Instructions to follow: Go to the line that contains "Mean | Discount (GS)_actual: 26.6 -> 2.4" in the records below and repeat it, and each line after it, exactly through the end, omitting pictures.

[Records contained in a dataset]
:::::

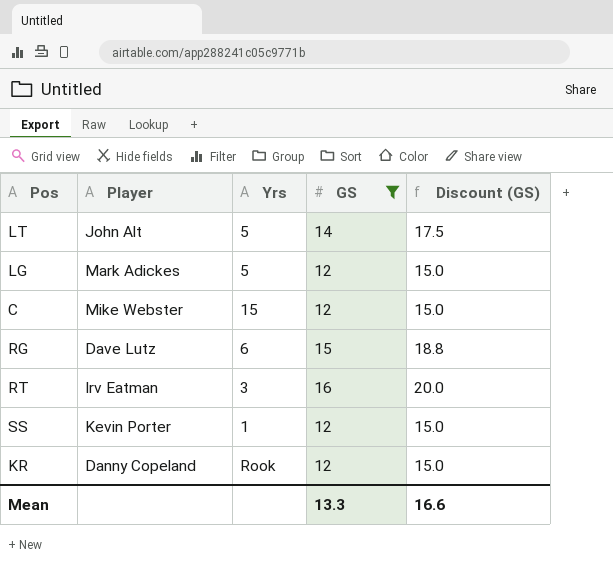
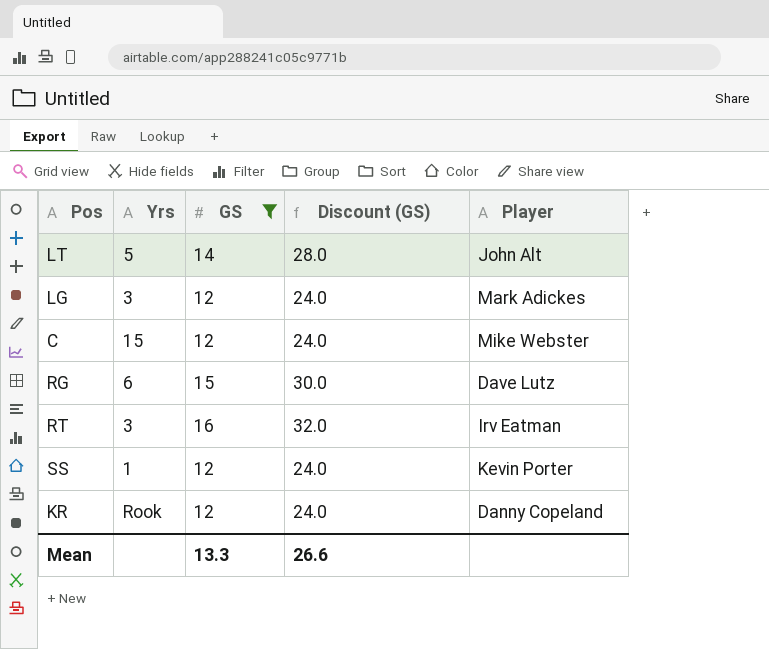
column Discount (GS) | formula: [GS] * 1.25 -> [GS] * 2
column Player | position: 2 -> 5
LG | Yrs: 5 -> 3
Mean | Discount (GS): 16.6 -> 26.6

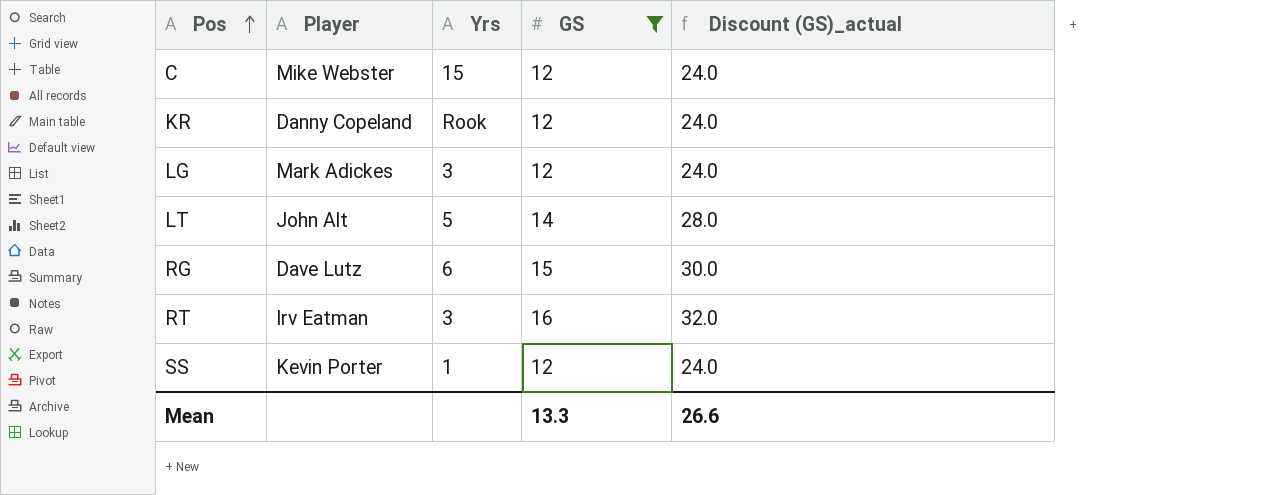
row order: none -> Pos ascending
column Player | position: 5 -> 2
column name: Discount (GS) -> Discount (GS)_actual

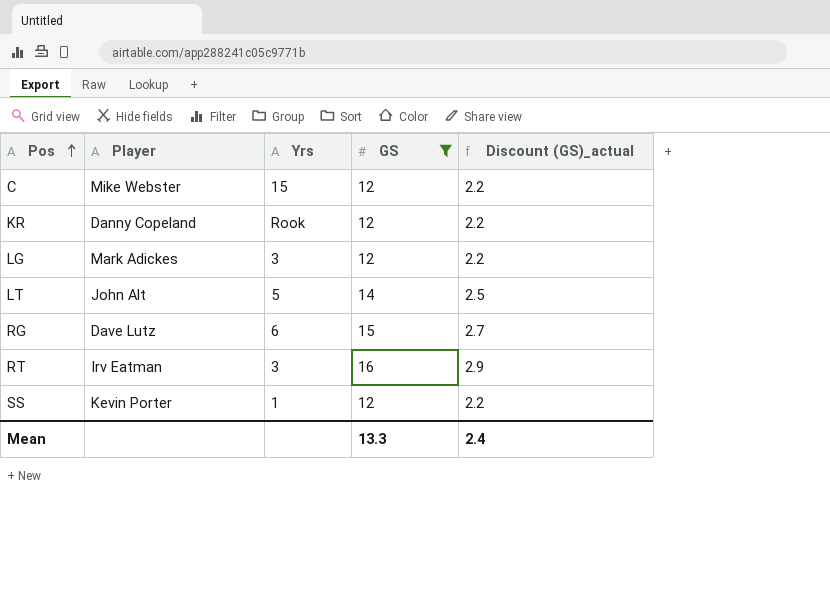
column Discount (GS)_actual | formula: [GS] * 2 -> [GS] * 0.18
Mean | Discount (GS)_actual: 26.6 -> 2.4

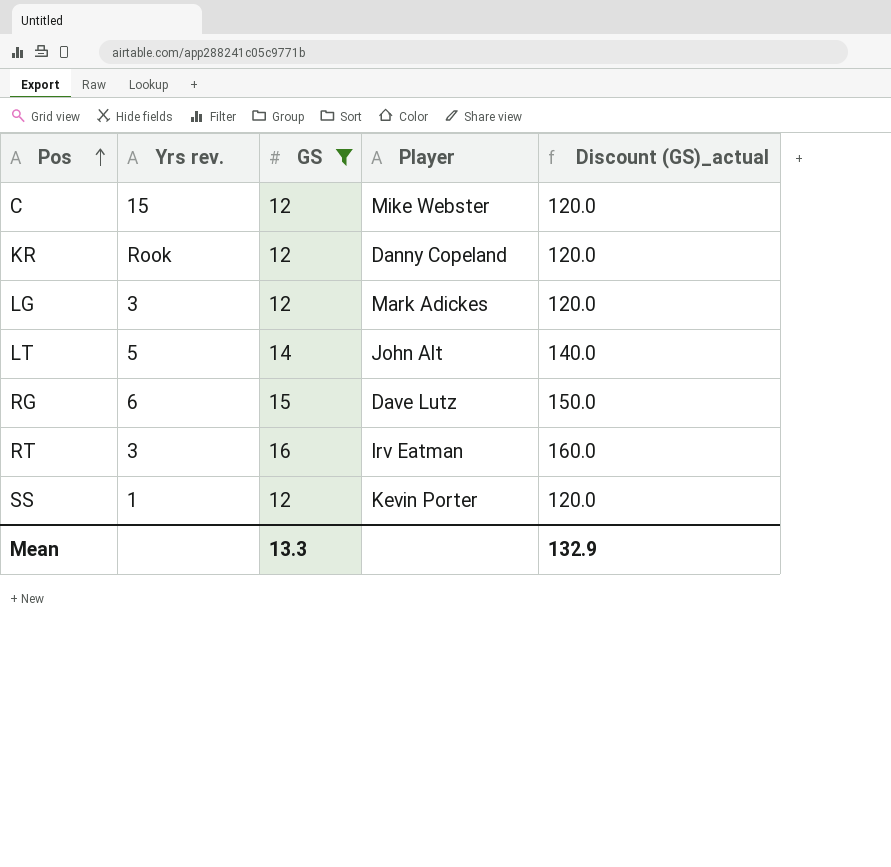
column name: Yrs -> Yrs rev.
column Player | position: 2 -> 4
column Discount (GS)_actual | formula: [GS] * 0.18 -> [GS] * 10
Mean | Discount (GS)_actual: 2.4 -> 132.9

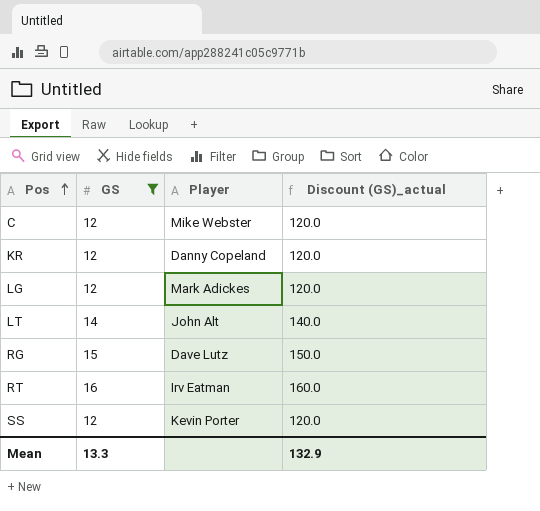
column Yrs rev. | position: 2 -> none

:::::

Your solution:
Mean | Discount (GS)_actual: 26.6 -> 2.4

column name: Yrs -> Yrs rev.
column Player | position: 2 -> 4
column Discount (GS)_actual | formula: [GS] * 0.18 -> [GS] * 10
Mean | Discount (GS)_actual: 2.4 -> 132.9

column Yrs rev. | position: 2 -> none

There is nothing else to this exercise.